Au Royaume-Uni, le premier appel à projets du fonds d'accès RICHeS (Research Infrastructure for Conservation and Heritage Science) vient de doter 43 organisations de plus de 500 000 livres sterling (environ 600 000 euros). L'objectif ? Permettre à des structures culturelles de toutes tailles d'accéder à des infrastructures scientifiques de pointe pour étudier et préserver leurs collections.
Pour de nombreux musées de taille modeste, centres d’archives locaux, associations patrimoniales ou chercheurs indépendants, l’accès aux technologies d’analyse de pointe (imagerie avancée, caractérisation physico-chimique, etc.) reste souvent un horizon lointain. Faute de budgets, de réseaux ou d’affiliations universitaires, de riches collections échappent ainsi à des investigations scientifiques qui permettraient pourtant d’en révéler tous les secrets.
C’est pour briser ces barrières que le programme britannique RICHeS, soutenu par l’UKRI (UK Research and Innovation), a lancé son premier Access Fund.
La force de cette initiative réside dans la diversité des bénéficiaires retenus pour cette première campagne.
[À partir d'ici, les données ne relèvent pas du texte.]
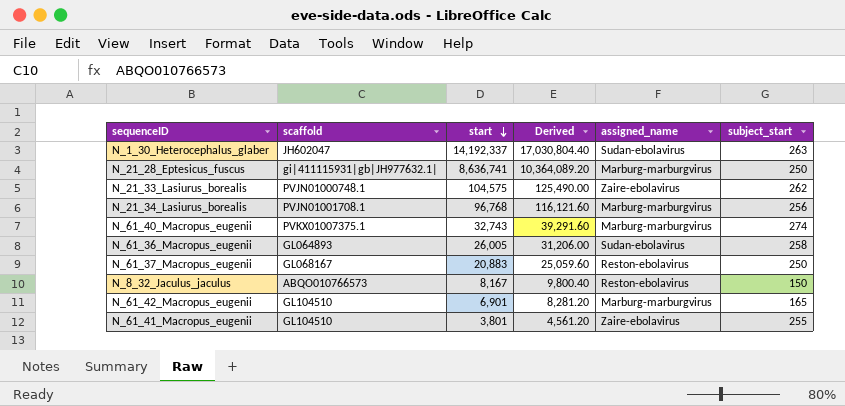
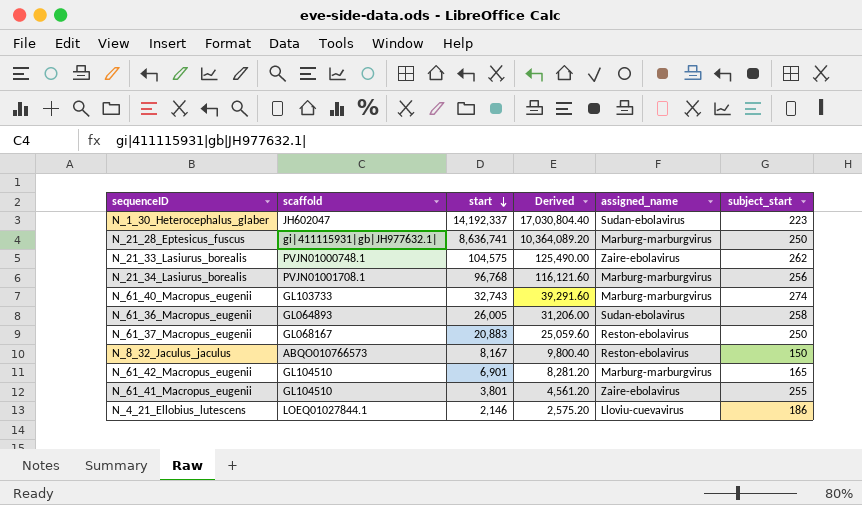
N_1_30_Heterocephalus_glaber | subject_start: 263 -> 223
N_61_40_Macropus_eugenii | scaffold: PVKX01007375.1 -> GL103733
row N_4_21_Ellobius_lutescens: none -> LOEQ01027844.1 | 2,146 | 2,575.20 | Lloviu-cuevavirus | 186

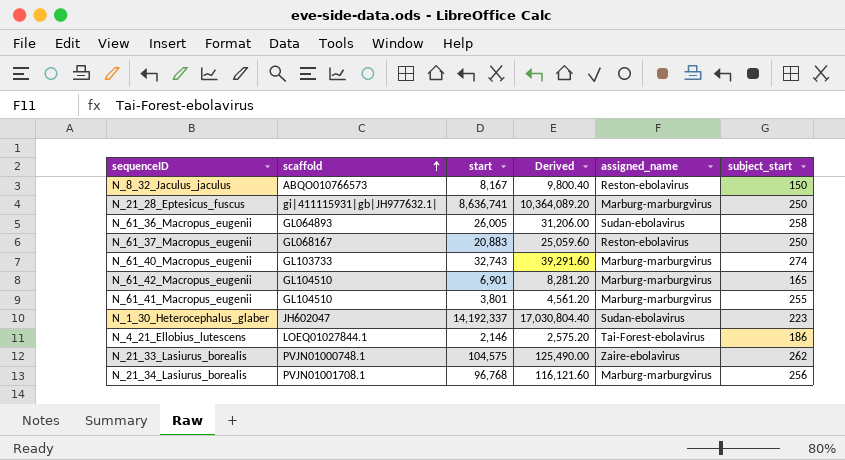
row order: start descending -> scaffold ascending
N_61_41_Macropus_eugenii | assigned_name: Zaire-ebolavirus -> Marburg-marburgvirus
N_4_21_Ellobius_lutescens | assigned_name: Lloviu-cuevavirus -> Tai-Forest-ebolavirus

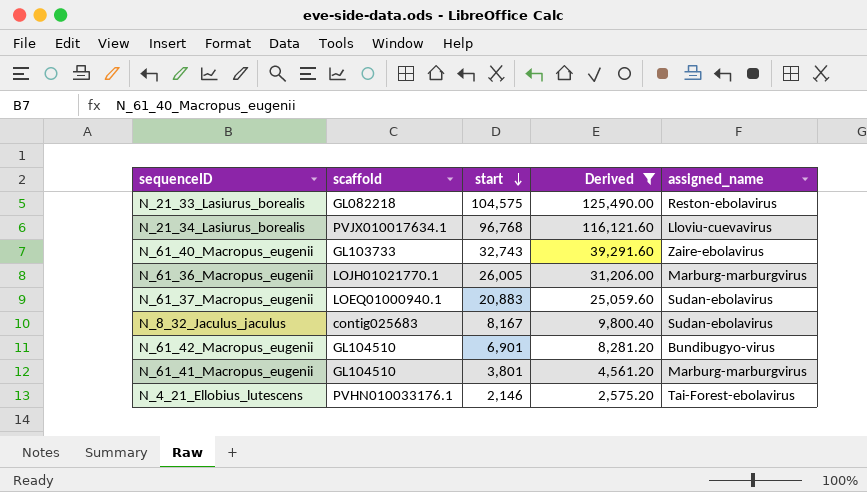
filter: none -> Derived <= 125,490.00
row order: scaffold ascending -> start descending
column subject_start | position: 6 -> none
N_21_33_Lasiurus_borealis | scaffold: PVJN01000748.1 -> GL082218
N_21_33_Lasiurus_borealis | assigned_name: Zaire-ebolavirus -> Reston-ebolavirus
N_21_34_Lasiurus_borealis | scaffold: PVJN01001708.1 -> PVJX010017634.1
N_21_34_Lasiurus_borealis | assigned_name: Marburg-marburgvirus -> Lloviu-cuevavirus
N_61_40_Macropus_eugenii | assigned_name: Marburg-marburgvirus -> Zaire-ebolavirus
N_61_36_Macropus_eugenii | scaffold: GL064893 -> LOJH01021770.1
N_61_36_Macropus_eugenii | assigned_name: Sudan-ebolavirus -> Marburg-marburgvirus
N_61_37_Macropus_eugenii | scaffold: GL068167 -> LOEQ01000940.1
N_61_37_Macropus_eugenii | assigned_name: Reston-ebolavirus -> Sudan-ebolavirus
N_8_32_Jaculus_jaculus | scaffold: ABQO010766573 -> contig025683
N_8_32_Jaculus_jaculus | assigned_name: Reston-ebolavirus -> Sudan-ebolavirus
N_61_42_Macropus_eugenii | assigned_name: Marburg-marburgvirus -> Bundibugyo-virus
N_4_21_Ellobius_lutescens | scaffold: LOEQ01027844.1 -> PVHN010033176.1

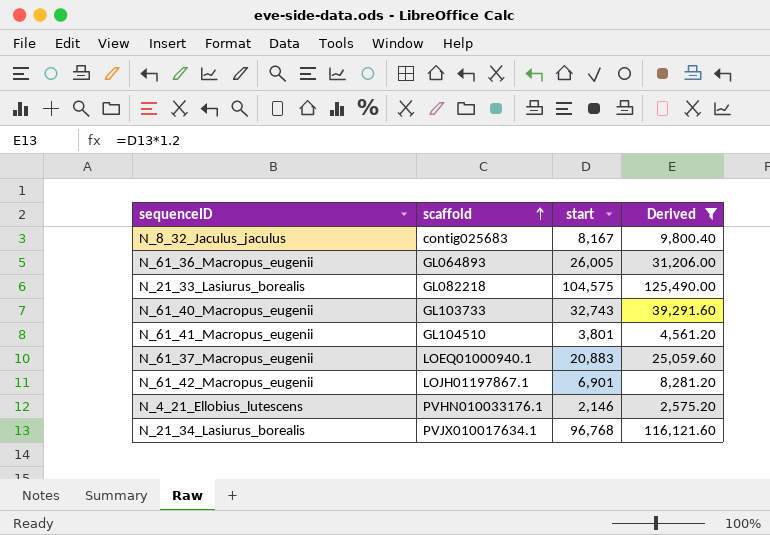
row order: start descending -> scaffold ascending
column assigned_name | position: 5 -> none
N_61_36_Macropus_eugenii | scaffold: LOJH01021770.1 -> GL064893
N_61_42_Macropus_eugenii | scaffold: GL104510 -> LOJH01197867.1

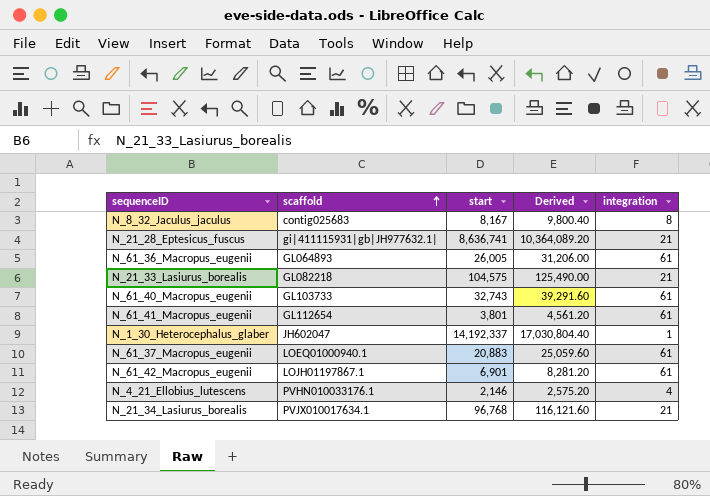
filter: Derived <= 125,490.00 -> none
column integration | position: none -> 5
N_61_41_Macropus_eugenii | scaffold: GL104510 -> GL112654

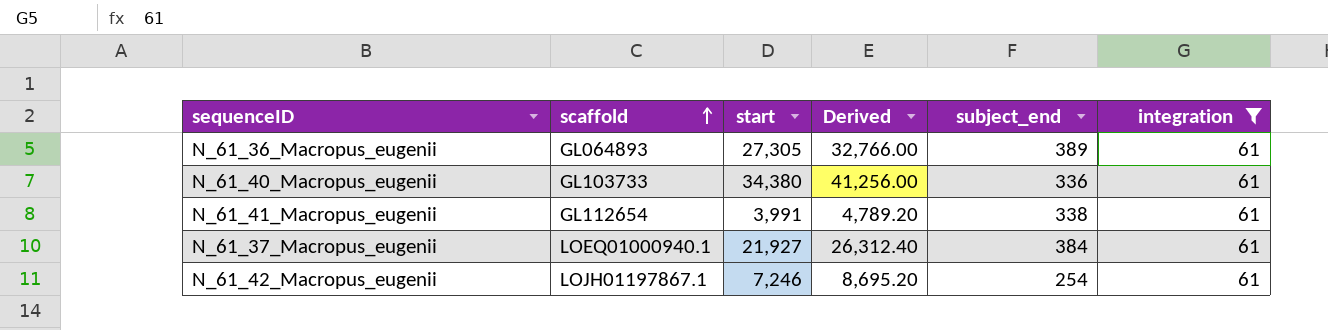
filter: none -> integration = 61
column subject_end | position: none -> 5
N_61_36_Macropus_eugenii | start: 26,005 -> 27,305
N_61_36_Macropus_eugenii | Derived: 31,206.00 -> 32,766.00
N_61_40_Macropus_eugenii | start: 32,743 -> 34,380
N_61_40_Macropus_eugenii | Derived: 39,291.60 -> 41,256.00
N_61_41_Macropus_eugenii | start: 3,801 -> 3,991
N_61_41_Macropus_eugenii | Derived: 4,561.20 -> 4,789.20
N_61_37_Macropus_eugenii | start: 20,883 -> 21,927
N_61_37_Macropus_eugenii | Derived: 25,059.60 -> 26,312.40
N_61_42_Macropus_eugenii | start: 6,901 -> 7,246
N_61_42_Macropus_eugenii | Derived: 8,281.20 -> 8,695.20

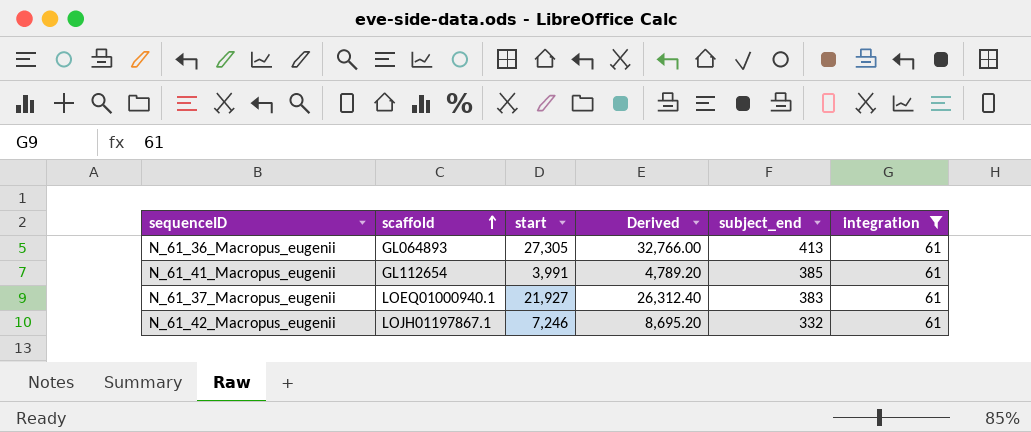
row N_61_40_Macropus_eugenii: GL103733 | 34,380 | 41,256.00 | 336 | 61 -> none
N_61_36_Macropus_eugenii | subject_end: 389 -> 413
N_61_41_Macropus_eugenii | subject_end: 338 -> 385
N_61_37_Macropus_eugenii | subject_end: 384 -> 383
N_61_42_Macropus_eugenii | subject_end: 254 -> 332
Parmi les 43 projets lauréats répartis dans les quatre nations du Royaume-Uni, on retrouve bien sûr des universités, mais surtout une grande variété d’acteurs de terrain : musées locaux, bibliothèques, associations citoyennes, restaurateurs indépendants et artistes.
Pour beaucoup d’entre eux, il s’agit d’une première collaboration avec de grands laboratoires de recherche en sciences du patrimoine. Le fonds prend en charge les coûts d’accès aux infrastructures et aux expertises du réseau RICHeS, évitant ainsi aux petites structures d’avoir à porter seules le poids financier et administratif de telles démarches.
Grâce à ce soutien, les projets lauréats vont pouvoir s’engager dans plusieurs directions clés pour l’avenir du patrimoine :
L’analyse scientifique d’objets et de sites : utilisation de techniques d’imagerie et d’analyses non destructives pour révéler des informations invisibles à l’œil nu (textes effacés, couches picturales sous-jacentes, composition des matériaux).
Cette initiative s’inscrit pleinement dans la dynamique portée à l’échelle européenne par E-RIHS (European Research Infrastructure for Heritage Science), qui vise à structurer un espace de recherche intégré et accessible pour les sciences du patrimoine.
En favorisant une recherche plus inclusive et ancrée dans les territoires, le fonds d’accès RICHeS démontre que la haute technologie scientifique n’est pas l’apanage des grands musées nationaux. Elle constitue un levier de valorisation territoriale et de transmission culturelle indispensable pour l’ensemble du tissu patrimonial.